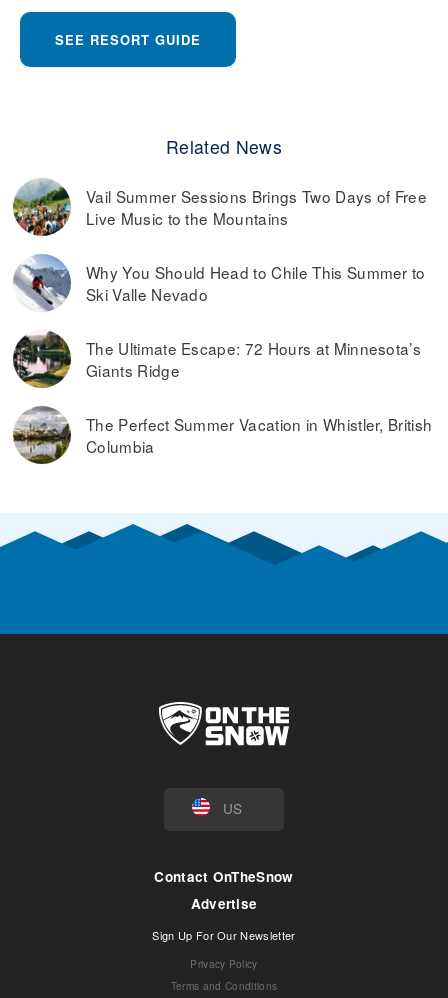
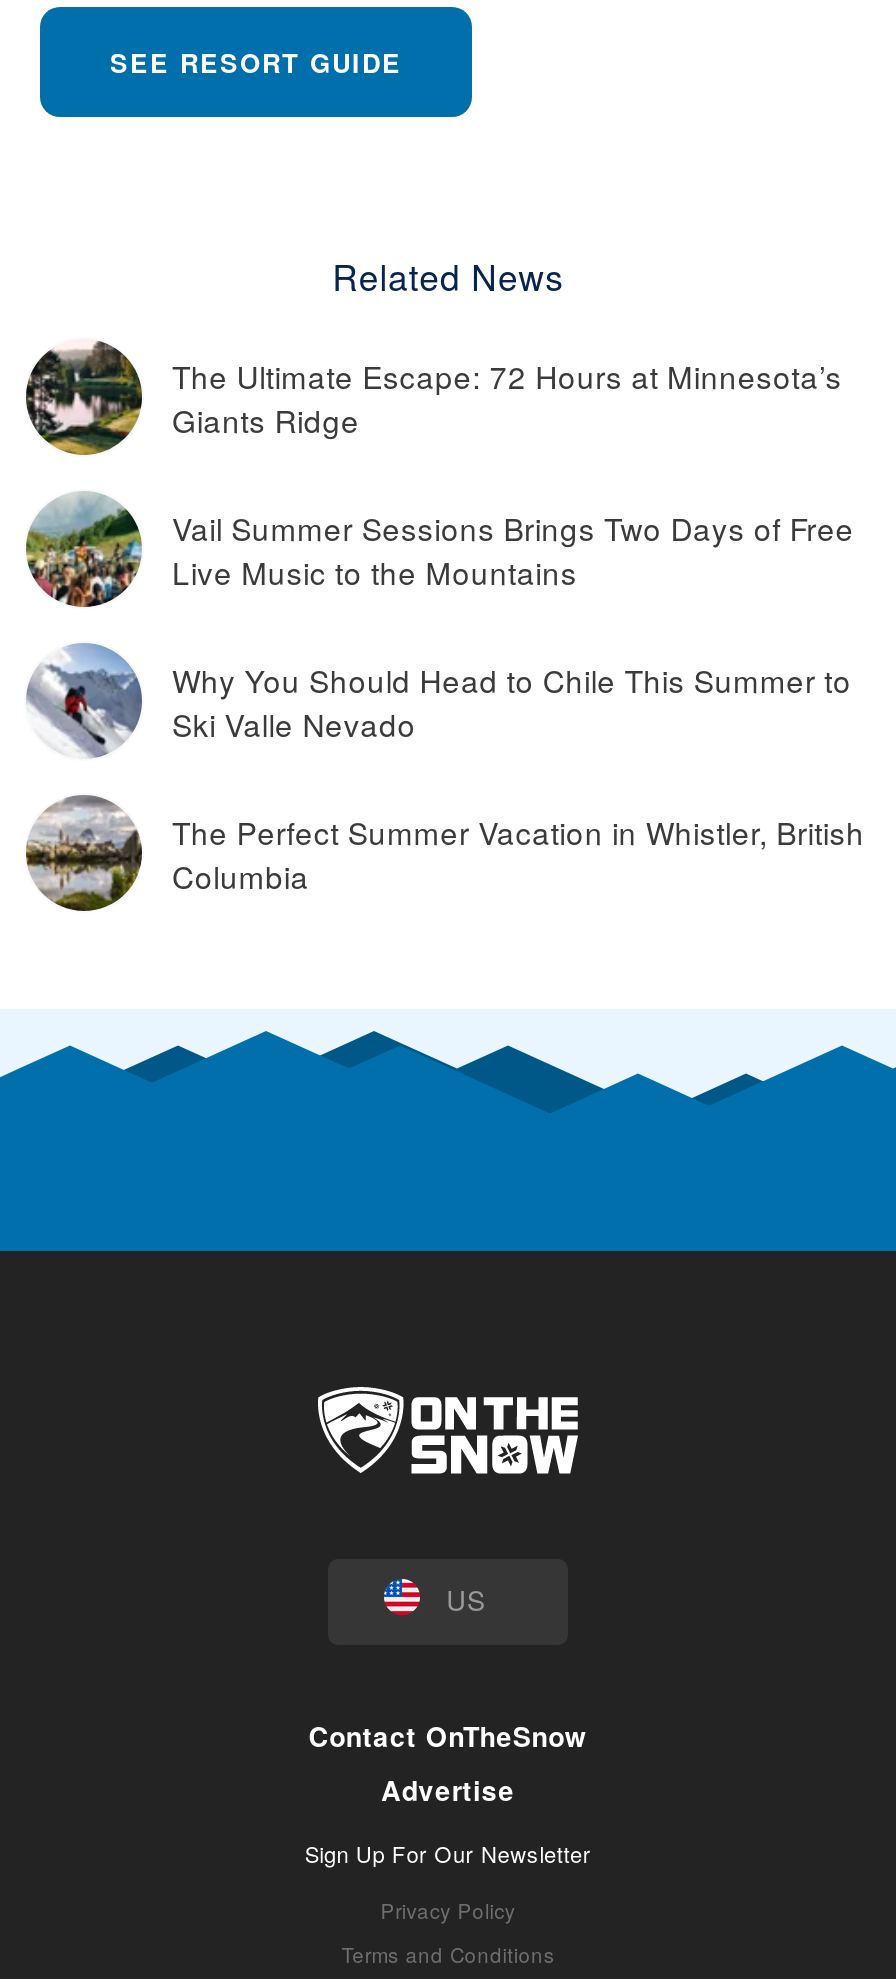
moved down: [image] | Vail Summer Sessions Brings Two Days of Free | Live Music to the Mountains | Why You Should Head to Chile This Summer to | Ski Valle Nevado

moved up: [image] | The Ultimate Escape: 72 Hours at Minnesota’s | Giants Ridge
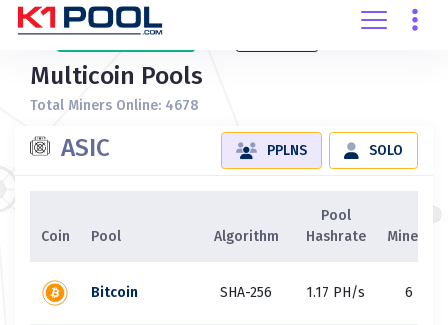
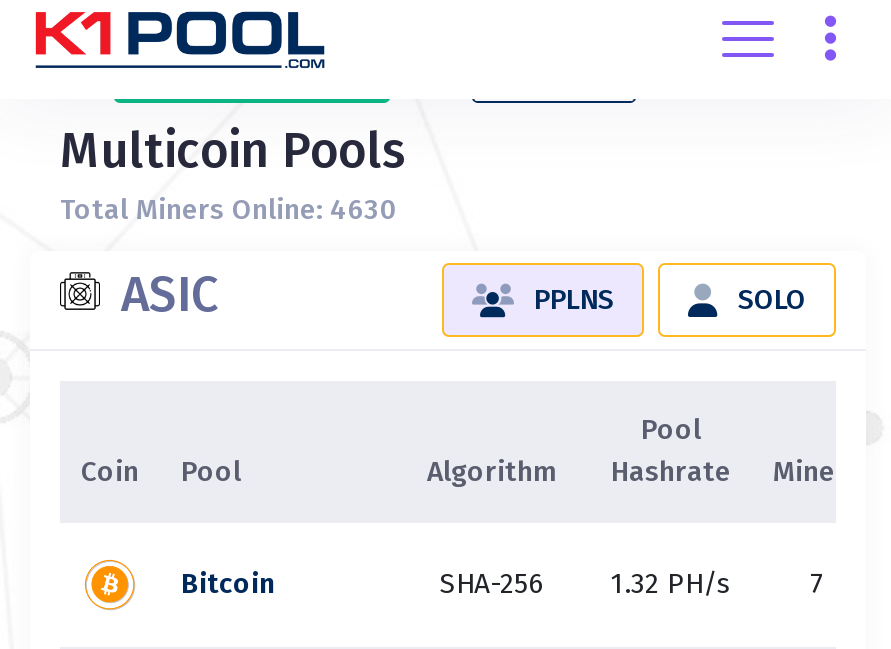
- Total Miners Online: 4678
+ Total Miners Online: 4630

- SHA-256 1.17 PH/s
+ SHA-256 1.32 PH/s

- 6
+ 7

· · · · ·

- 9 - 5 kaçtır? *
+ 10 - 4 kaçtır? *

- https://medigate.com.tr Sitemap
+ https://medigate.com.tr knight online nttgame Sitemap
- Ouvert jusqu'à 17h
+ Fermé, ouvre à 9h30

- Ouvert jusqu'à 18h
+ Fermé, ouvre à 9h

· · · · ·

#### Action item
Copy the entries above exactly, but only the stretch from the line containing "moved down: [image]" through the line containing "- SHA-256 1.17 PH/s". Keep both end lines; drop the pictures.

#### Result of the task
moved down: [image] | Vail Summer Sessions Brings Two Days of Free | Live Music to the Mountains | Why You Should Head to Chile This Summer to | Ski Valle Nevado

moved up: [image] | The Ultimate Escape: 72 Hours at Minnesota’s | Giants Ridge
- Total Miners Online: 4678
+ Total Miners Online: 4630

- SHA-256 1.17 PH/s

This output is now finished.